• **WHAT TO WORK ON**: All of the entries below should be printed exactly; the pictures are to be left out.

• **MATERIAL FOR THIS EXERCISE**:
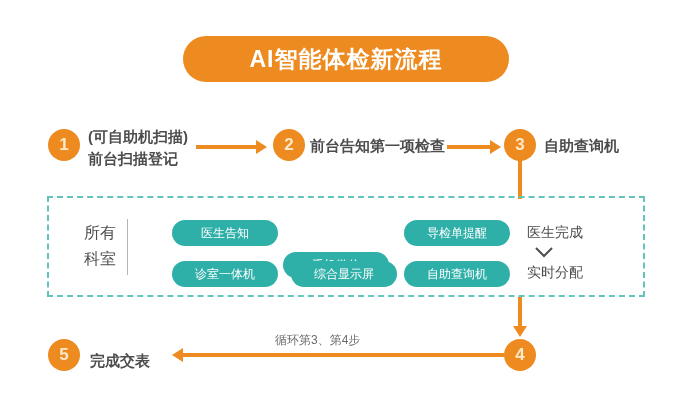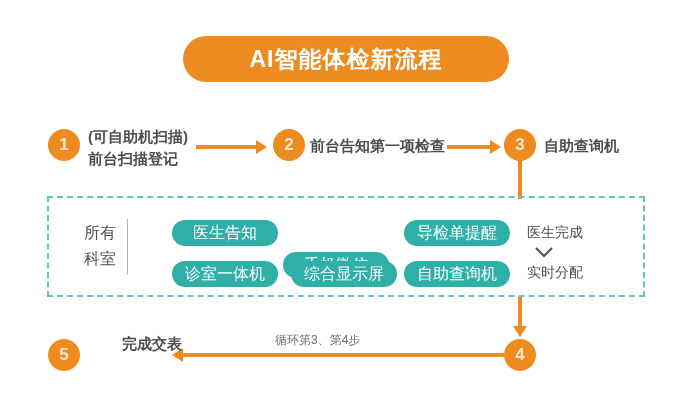--- a/index.html
+++ b/index.html
@@ -145,21 +145,21 @@
     background: #b5b5b5;
   }
 
   
   .channel-pill {
     position: absolute;
     height: 26px;
     border-radius: 13px;
     background: #2EAFA8;
     color: #ffffff;
-    font-size: 16px;
+    font-size: 12px;
     display: flex;
     align-items: center;
     justify-content: center;
     white-space: nowrap;
   }
 
   
   .status-note {
     position: absolute;
     font-size: 14px;
@@ -239,15 +239,15 @@
 
 <div class="step-circle" style="left:504px; top:339px;">4</div>
 <div class="step-label" style="left:546px; top:333px;">
 </div>
 
 <div class="h-arrow left" style="left:181px; top:353px; width:323px;"></div>
 
 <div id="cycle-caption">循环第3、第4步</div>
 
 <div class="step-circle" style="left:48px; top:339px;">5</div>
-<div class="step-label" style="left:90px; top:333px;margin-left:32px;">
+<div class="step-label" style="left:90px; top:350px;">
   <div>完成交表</div>
 </div>
 
 </body></html>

• **WRITTEN SOLUTION**:
--- a/index.html
+++ b/index.html
@@ -145,21 +145,21 @@
     background: #b5b5b5;
   }
 
   
   .channel-pill {
     position: absolute;
     height: 26px;
     border-radius: 13px;
     background: #2EAFA8;
     color: #ffffff;
-    font-size: 16px;
+    font-size: 12px;
     display: flex;
     align-items: center;
     justify-content: center;
     white-space: nowrap;
   }
 
   
   .status-note {
     position: absolute;
     font-size: 14px;
@@ -239,15 +239,15 @@
 
 <div class="step-circle" style="left:504px; top:339px;">4</div>
 <div class="step-label" style="left:546px; top:333px;">
 </div>
 
 <div class="h-arrow left" style="left:181px; top:353px; width:323px;"></div>
 
 <div id="cycle-caption">循环第3、第4步</div>
 
 <div class="step-circle" style="left:48px; top:339px;">5</div>
-<div class="step-label" style="left:90px; top:333px;margin-left:32px;">
+<div class="step-label" style="left:90px; top:350px;">
   <div>完成交表</div>
 </div>
 
 </body></html>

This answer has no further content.